Cost-Cutting Spurs Innovation

Posted 2010-08-17 Email Print this article Print
 
 
 
 
 
 
 

Tight budgets at FCI did not mean an end to new ideas. The French company used continued cost constraints during the last decade to spur innovation in its IT operation.

How do IT organizations faced with reduced budgets and personnel innovate and prosper? How, when the business demands more services and an expanded portfolio of business applications, does IT expand into new technologies and deliver innovative solutions for the enterprise?

Renowned urban planner/architect Jaime Lerner offered this advice: “Do you want innovation? Cut one zero from your budget. Want more innovation? Cut two zeros from your budget.” 

Can IT leaders take their cues from Lerner? Can they take advantage of constrained business conditions as an impetus for innovation? Can they become more innovative by cutting costs? That’s precisely what FCI, a global connector manufacturer based in Versailles, France, did in its IT organization. 

In the face of economic constraints over the past decade in the communications, automotive and other markets it serves, FCI applied Learner’s principle of “innovation by removing one zero from the budget,” and has continued to take innovative approaches to delivering IT services and solutions alongside budget reductions. Here’s a look at how FCI accomplished this.

Years 1 and 2: Overnight, FCI’s IT organization reduced its budget by 10 percent. Initially, the reactive measures hit all discretionary costs, trimming fat and putting projects on hold. Six months later, there were further budget cuts. With the fat trimmed, the cuts dug into personnel: employees deemed “discretionary” and without whom IT could still be sustained.

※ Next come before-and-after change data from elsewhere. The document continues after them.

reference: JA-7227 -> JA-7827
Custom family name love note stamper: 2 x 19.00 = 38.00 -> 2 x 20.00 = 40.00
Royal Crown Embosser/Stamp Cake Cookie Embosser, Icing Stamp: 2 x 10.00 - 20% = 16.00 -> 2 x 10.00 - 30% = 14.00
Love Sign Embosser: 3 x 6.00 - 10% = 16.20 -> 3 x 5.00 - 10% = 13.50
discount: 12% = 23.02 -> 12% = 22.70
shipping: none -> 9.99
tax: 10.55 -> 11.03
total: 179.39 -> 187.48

Another six months and into the second-year budget cycle meant yet another 10 percent reduction challenge. As FCI reached the third cut in less than two years, it was clear that business as usual, with the additional reactionary measures/budget cuts, was not going to put IT on a sustainable path.
Considering the business forecasts, FCI leaders understood that IT budgets were not heading for a leveling—and certainly not for any increases—in the foreseeable future. Through an evolution of cognitive processes in a concerted program of cost-cutting efforts, IT’s leadership was transformed.

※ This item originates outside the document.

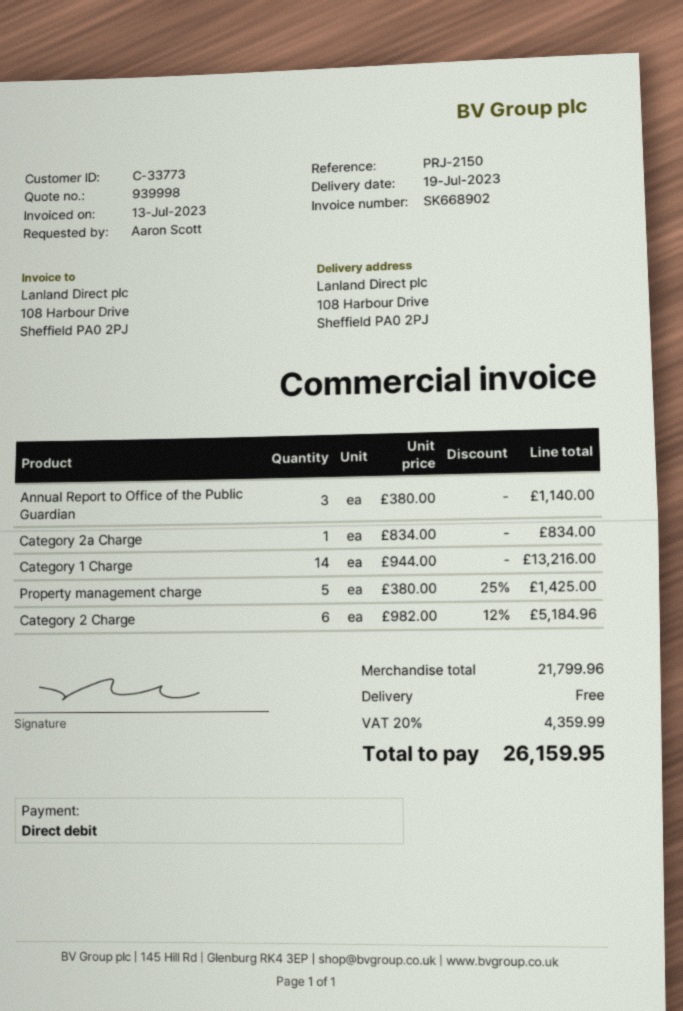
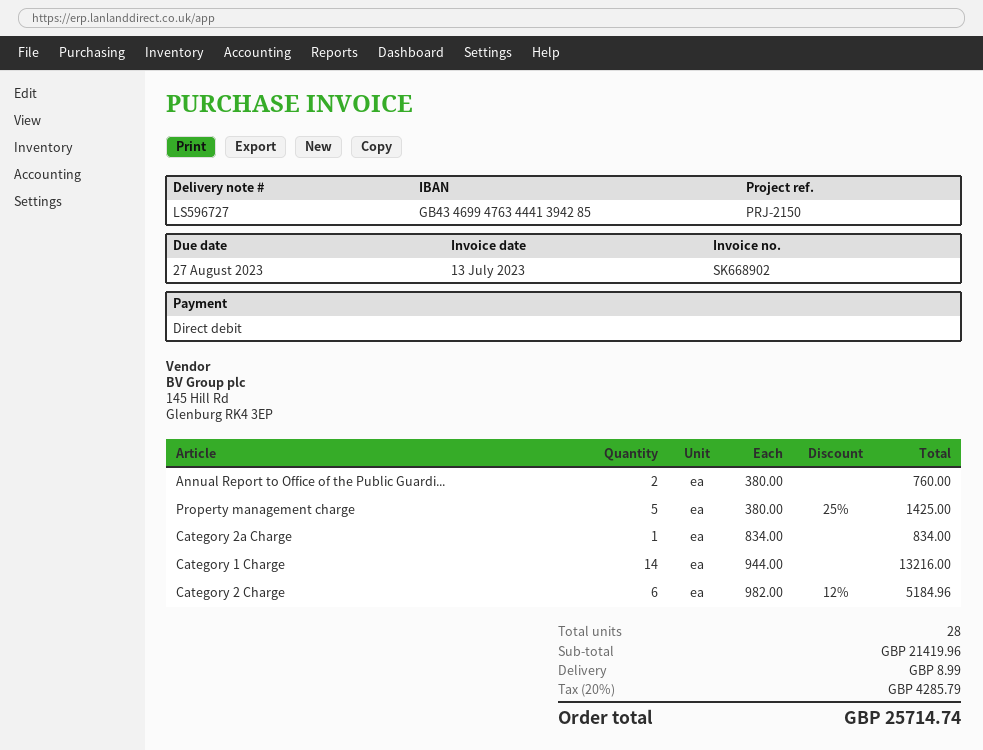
Annual Report to Office of the Public Guardian: 3 x 380.00 = 1140.00 -> 2 x 380.00 = 760.00
subtotal: 21799.96 -> 21419.96
shipping: 0.00 -> 8.99
tax: 20% = 4359.99 -> 20% = 4285.79
total: 26159.95 -> 25714.74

Rather than approaching yet another round of budget reductions as an obstacle to sustaining or improving IT services, the leadership looked at the cuts as an opportunity to provide innovative IT solutions. Heading into the latter half of Year 2 budget reductions, the leaders developed a five-year budget and strategy plan that incorporated annual reductions along with an innovation strategy that included additional business functionality, increased service levels and greater flexibility in IT delivery. 

Year 3: After two years of budget cuts and increased demand on the IT organization with the introduction of a global data warehouse solution from SAP, further reductions were needed, including deep cuts in IT personnel in the U.S. operations. Leadership’s response was to establish a captive IT center in Bangalore, India, to balance resource loss with lower operating budgets for application development and support.

Infrastructure and service delivery (help desk) were targeted for additional cuts, but with a new solution: WAN restructuring with a single global provider, Orange, and reorganizing the service desk to operate as a global team with follow-the-sun practices.

Year 4: Increasing pressure on IT continued to inspire leaders with the demand for significant company restructuring. This included plant closures in high-cost countries, new facility startups in low-cost countries, a shifting in manufacturing operations, and a renewed push for advanced online presence and e-commerce capabilities.

As previous reductions exhausted the ability to reduce personnel even further in the United States, FCI cut contract personnel in Europe, shifting services to India and doubling the size of the Indian operations. Consolidation of operations took center stage, with three regional data centers (Americas, Asia and Europe) slated for consolidation into a single global data center.  

Remote-access technology was replaced in order to eliminate high-cost, token-authentication technology with a certificate-based solution from iPass; Secure Sockets Layer (SSL) VPN technology was implemented with Web meeting capability; and WAN compression technology from Juniper was implemented to reduce data network costs as bandwidth demands increase. (At the beginning of 2010, the Juniper solution was replaced with Riverbed technology.)